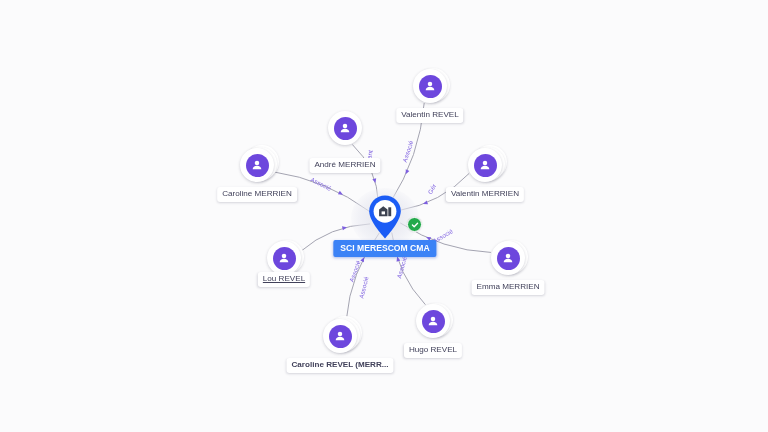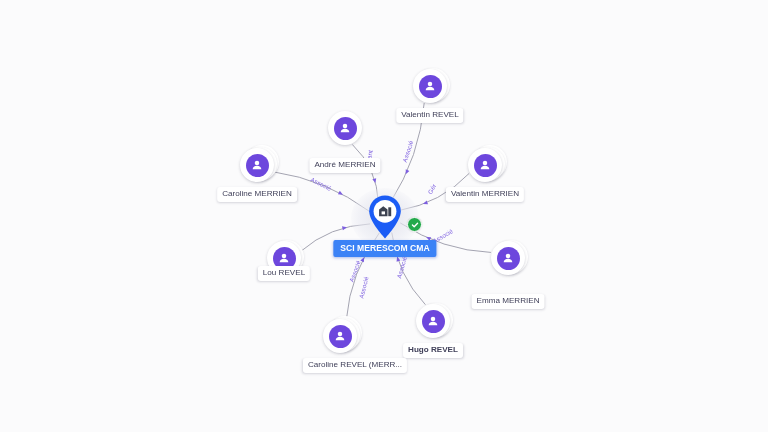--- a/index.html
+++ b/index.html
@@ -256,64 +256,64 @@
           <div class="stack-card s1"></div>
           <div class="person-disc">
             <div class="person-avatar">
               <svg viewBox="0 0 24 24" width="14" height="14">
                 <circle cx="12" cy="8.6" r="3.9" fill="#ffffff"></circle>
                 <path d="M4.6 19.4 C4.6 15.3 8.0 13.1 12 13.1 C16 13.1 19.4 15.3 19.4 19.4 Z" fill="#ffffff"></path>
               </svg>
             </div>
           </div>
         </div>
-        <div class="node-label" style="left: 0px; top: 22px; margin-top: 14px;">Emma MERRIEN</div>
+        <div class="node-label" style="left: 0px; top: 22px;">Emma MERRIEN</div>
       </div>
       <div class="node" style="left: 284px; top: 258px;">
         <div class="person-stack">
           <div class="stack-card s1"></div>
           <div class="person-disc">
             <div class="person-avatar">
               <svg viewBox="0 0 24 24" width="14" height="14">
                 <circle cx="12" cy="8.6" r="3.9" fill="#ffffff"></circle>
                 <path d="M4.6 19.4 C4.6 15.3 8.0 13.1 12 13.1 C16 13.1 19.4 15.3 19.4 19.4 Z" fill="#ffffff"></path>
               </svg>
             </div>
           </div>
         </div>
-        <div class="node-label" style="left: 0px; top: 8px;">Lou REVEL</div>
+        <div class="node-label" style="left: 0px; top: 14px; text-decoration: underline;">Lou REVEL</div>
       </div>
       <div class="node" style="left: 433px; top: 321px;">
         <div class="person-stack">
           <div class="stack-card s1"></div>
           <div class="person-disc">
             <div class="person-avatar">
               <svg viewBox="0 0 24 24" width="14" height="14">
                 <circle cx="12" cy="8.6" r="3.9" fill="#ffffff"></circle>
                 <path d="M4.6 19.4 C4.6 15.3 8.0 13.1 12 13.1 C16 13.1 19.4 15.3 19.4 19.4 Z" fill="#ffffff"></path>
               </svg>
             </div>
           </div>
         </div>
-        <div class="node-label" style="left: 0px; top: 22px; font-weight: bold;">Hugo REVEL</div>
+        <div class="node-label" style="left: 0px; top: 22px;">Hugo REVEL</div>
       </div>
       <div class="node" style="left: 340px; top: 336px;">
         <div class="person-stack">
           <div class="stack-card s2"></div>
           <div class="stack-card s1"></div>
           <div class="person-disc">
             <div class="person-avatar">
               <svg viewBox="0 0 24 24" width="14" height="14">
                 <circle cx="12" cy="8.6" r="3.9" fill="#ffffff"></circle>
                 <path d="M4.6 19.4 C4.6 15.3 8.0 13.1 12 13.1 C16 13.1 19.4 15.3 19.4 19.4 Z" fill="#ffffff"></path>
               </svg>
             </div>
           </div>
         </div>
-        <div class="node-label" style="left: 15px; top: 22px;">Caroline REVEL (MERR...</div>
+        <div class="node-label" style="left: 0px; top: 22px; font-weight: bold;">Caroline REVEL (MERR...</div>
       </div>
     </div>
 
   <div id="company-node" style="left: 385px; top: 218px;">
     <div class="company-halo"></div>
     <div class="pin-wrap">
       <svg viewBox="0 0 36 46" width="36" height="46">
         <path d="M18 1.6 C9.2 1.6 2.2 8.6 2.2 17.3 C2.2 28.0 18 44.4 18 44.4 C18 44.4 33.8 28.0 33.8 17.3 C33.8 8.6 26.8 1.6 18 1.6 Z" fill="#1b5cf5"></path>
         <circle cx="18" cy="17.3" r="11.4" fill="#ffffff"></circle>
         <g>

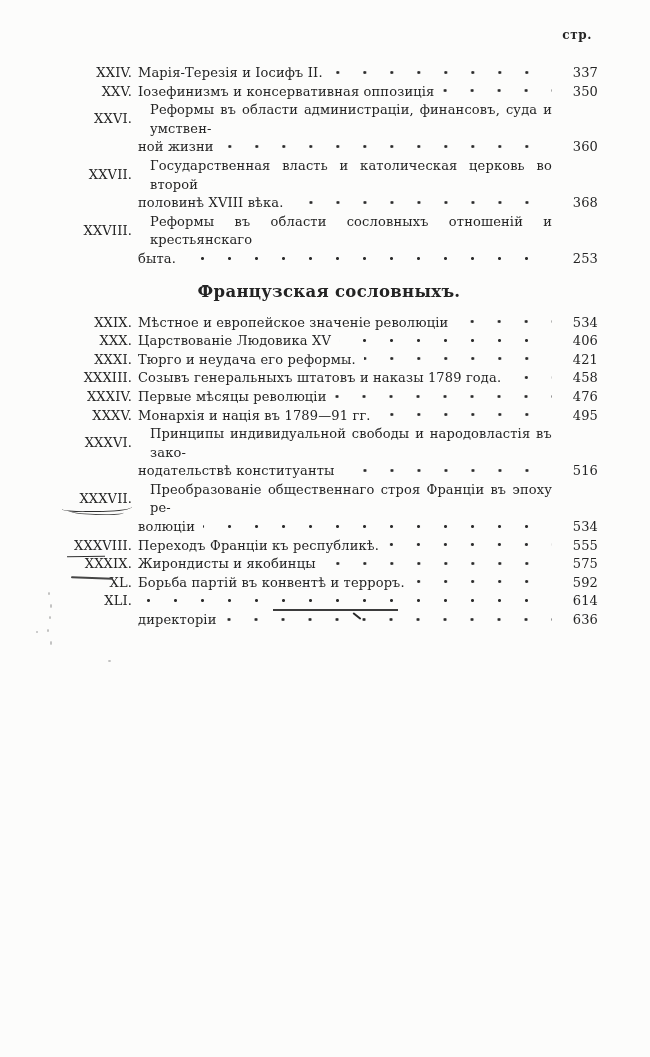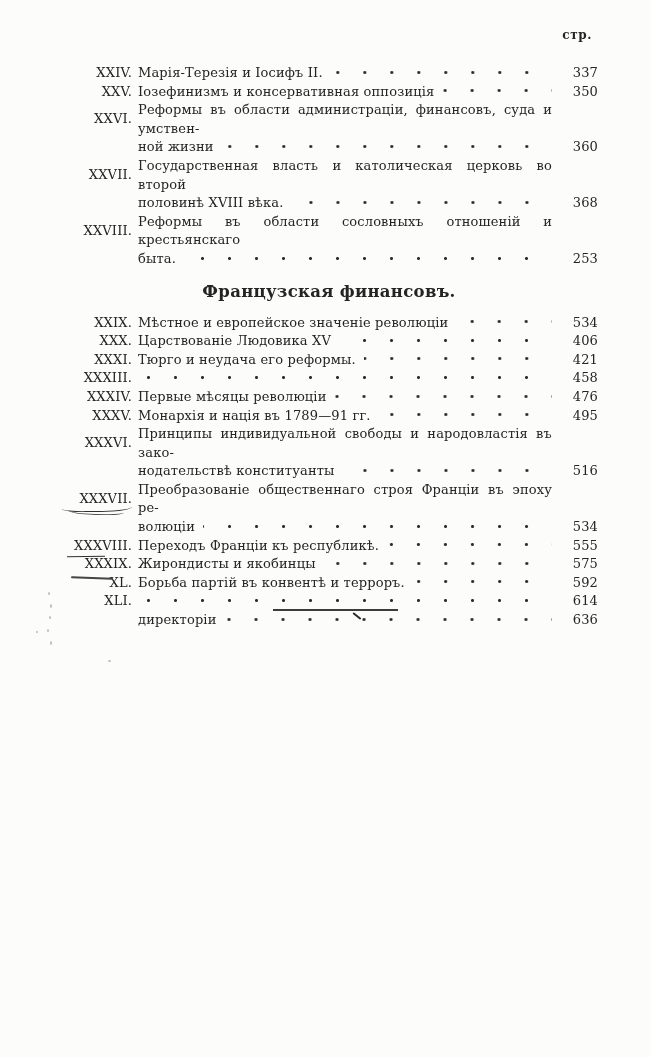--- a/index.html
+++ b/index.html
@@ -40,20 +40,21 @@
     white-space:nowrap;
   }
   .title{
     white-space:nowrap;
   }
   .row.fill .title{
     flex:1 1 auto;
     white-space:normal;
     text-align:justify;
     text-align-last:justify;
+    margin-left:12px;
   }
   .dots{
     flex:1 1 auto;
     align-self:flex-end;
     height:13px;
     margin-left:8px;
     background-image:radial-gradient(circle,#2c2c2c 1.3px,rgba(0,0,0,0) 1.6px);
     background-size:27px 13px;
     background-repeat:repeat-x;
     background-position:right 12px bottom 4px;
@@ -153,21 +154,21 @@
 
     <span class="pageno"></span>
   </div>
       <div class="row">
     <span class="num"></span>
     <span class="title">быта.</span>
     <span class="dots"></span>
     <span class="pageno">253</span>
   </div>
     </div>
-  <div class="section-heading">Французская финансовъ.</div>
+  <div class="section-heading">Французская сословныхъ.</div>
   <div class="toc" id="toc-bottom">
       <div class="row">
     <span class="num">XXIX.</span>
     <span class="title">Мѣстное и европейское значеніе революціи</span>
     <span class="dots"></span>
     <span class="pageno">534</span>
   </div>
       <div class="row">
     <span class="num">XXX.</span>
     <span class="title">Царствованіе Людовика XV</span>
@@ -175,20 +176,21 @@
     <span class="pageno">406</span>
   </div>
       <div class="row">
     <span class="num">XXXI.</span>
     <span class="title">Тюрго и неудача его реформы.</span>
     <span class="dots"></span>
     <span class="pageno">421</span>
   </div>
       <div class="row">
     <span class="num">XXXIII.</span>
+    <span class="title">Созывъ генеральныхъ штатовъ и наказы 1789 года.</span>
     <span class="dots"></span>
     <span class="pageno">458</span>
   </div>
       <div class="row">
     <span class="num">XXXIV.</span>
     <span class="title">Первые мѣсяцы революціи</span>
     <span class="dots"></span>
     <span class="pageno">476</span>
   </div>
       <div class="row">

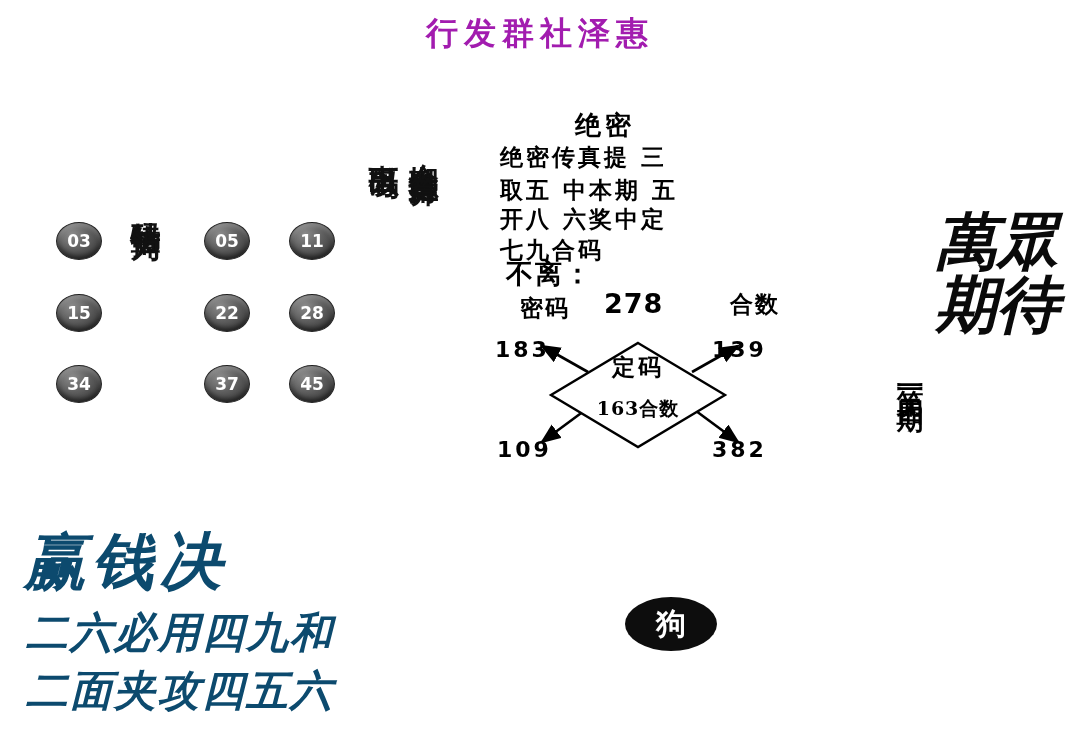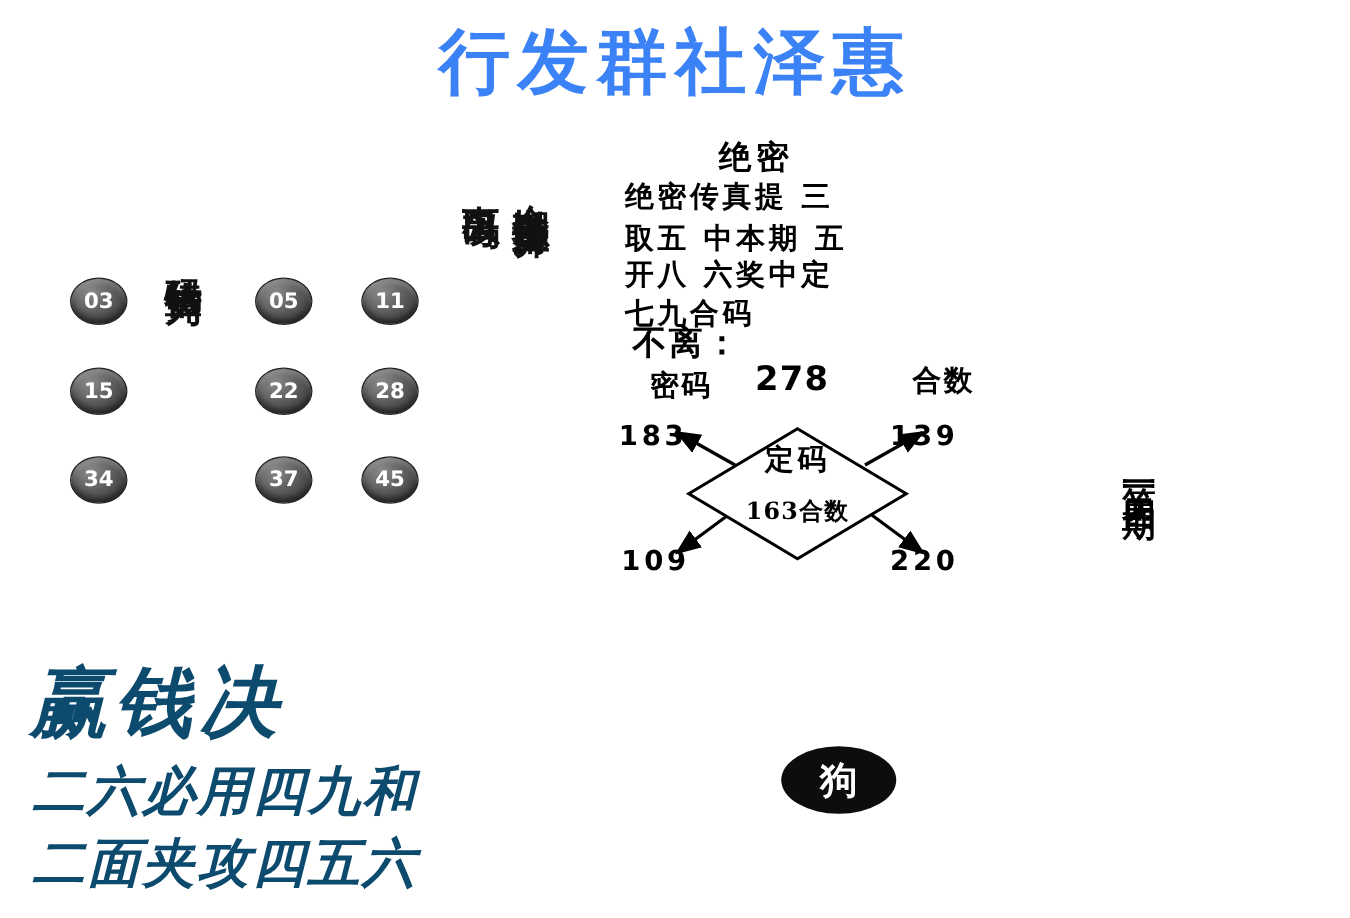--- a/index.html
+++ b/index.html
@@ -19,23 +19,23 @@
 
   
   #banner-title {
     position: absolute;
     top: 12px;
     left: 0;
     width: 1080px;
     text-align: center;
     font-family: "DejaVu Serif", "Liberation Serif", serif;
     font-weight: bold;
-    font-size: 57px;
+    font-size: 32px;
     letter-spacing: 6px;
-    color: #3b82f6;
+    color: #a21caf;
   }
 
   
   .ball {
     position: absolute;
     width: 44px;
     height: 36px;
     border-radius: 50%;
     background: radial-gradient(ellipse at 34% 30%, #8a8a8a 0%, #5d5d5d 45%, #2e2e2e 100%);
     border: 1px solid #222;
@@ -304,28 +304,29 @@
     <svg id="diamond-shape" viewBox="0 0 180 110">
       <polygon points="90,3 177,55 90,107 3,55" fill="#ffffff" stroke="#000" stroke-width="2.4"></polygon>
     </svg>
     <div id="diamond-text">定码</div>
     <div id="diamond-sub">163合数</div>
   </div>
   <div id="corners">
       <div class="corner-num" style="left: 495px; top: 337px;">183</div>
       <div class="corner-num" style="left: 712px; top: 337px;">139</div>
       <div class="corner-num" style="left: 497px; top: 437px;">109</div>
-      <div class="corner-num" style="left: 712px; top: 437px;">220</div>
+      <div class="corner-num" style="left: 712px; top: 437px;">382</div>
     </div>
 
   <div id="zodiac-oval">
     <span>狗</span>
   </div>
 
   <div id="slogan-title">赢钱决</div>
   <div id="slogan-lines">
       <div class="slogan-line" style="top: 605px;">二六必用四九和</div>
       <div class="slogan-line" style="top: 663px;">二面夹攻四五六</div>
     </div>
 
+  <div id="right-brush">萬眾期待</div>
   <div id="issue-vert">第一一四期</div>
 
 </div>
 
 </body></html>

Activity
Search the data above for the string "text" and return every line that has it.

Reply
+        <div class="node-label" style="left: 0px; top: 14px; text-decoration: underline;">Lou REVEL</div>
     text-align:justify;
     text-align-last:justify;
     text-align: center;
     <div id="diamond-text">定码</div>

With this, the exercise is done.